◆ **WHAT YOU ARE ASKED TO DO**:
Only the number is wanted: state how many lines of the data below contain the word "discount".

Stored dataset items:
######
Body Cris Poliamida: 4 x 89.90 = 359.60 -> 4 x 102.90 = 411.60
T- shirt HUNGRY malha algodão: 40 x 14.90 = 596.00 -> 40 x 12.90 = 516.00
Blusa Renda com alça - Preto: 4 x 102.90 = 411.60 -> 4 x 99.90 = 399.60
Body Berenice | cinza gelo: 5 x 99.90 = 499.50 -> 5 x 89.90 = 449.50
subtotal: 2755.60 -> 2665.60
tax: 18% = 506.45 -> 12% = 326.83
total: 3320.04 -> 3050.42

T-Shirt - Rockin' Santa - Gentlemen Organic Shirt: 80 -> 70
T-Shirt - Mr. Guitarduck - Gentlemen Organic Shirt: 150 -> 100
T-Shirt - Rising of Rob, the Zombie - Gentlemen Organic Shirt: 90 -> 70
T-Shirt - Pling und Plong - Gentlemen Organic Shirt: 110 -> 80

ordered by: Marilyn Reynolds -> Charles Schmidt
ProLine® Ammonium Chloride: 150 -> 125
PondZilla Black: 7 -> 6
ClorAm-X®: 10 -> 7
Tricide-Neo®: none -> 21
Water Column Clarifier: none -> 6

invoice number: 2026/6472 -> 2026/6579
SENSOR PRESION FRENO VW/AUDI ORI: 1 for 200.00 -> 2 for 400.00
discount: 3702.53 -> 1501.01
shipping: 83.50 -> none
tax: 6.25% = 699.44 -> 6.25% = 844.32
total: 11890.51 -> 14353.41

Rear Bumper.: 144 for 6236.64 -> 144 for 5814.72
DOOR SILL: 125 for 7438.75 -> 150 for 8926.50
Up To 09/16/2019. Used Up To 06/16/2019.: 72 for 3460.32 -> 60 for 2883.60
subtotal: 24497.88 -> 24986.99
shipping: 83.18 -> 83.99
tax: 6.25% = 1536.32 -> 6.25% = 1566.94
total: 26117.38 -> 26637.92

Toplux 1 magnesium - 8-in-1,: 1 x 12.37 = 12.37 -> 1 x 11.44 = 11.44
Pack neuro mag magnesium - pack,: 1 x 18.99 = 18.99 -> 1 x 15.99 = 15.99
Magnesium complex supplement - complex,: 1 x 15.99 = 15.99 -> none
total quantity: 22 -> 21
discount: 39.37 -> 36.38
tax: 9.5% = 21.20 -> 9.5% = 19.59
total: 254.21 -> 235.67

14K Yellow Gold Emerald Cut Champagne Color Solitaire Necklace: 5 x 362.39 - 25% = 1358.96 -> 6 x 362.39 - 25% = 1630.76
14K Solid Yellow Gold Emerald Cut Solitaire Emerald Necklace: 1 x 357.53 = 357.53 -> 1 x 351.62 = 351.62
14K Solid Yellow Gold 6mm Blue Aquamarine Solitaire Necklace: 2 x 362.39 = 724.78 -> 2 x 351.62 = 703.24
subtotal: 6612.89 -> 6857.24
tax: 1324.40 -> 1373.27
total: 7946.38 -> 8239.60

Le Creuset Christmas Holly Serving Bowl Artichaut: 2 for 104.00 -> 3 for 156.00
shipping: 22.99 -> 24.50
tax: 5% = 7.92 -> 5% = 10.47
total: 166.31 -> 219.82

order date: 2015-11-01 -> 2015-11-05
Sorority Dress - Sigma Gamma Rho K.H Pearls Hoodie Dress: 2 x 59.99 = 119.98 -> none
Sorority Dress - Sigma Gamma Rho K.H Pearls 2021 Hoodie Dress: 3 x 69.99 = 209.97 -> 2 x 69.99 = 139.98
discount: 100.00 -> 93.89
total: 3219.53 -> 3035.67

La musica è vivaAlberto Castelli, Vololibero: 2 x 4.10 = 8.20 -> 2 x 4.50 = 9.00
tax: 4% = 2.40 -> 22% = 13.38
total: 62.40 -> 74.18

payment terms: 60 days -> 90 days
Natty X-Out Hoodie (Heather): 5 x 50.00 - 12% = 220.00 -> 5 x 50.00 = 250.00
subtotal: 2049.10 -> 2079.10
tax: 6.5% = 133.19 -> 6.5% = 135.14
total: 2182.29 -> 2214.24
######
◆ **RESULT FOR THIS EXERCISE**:
3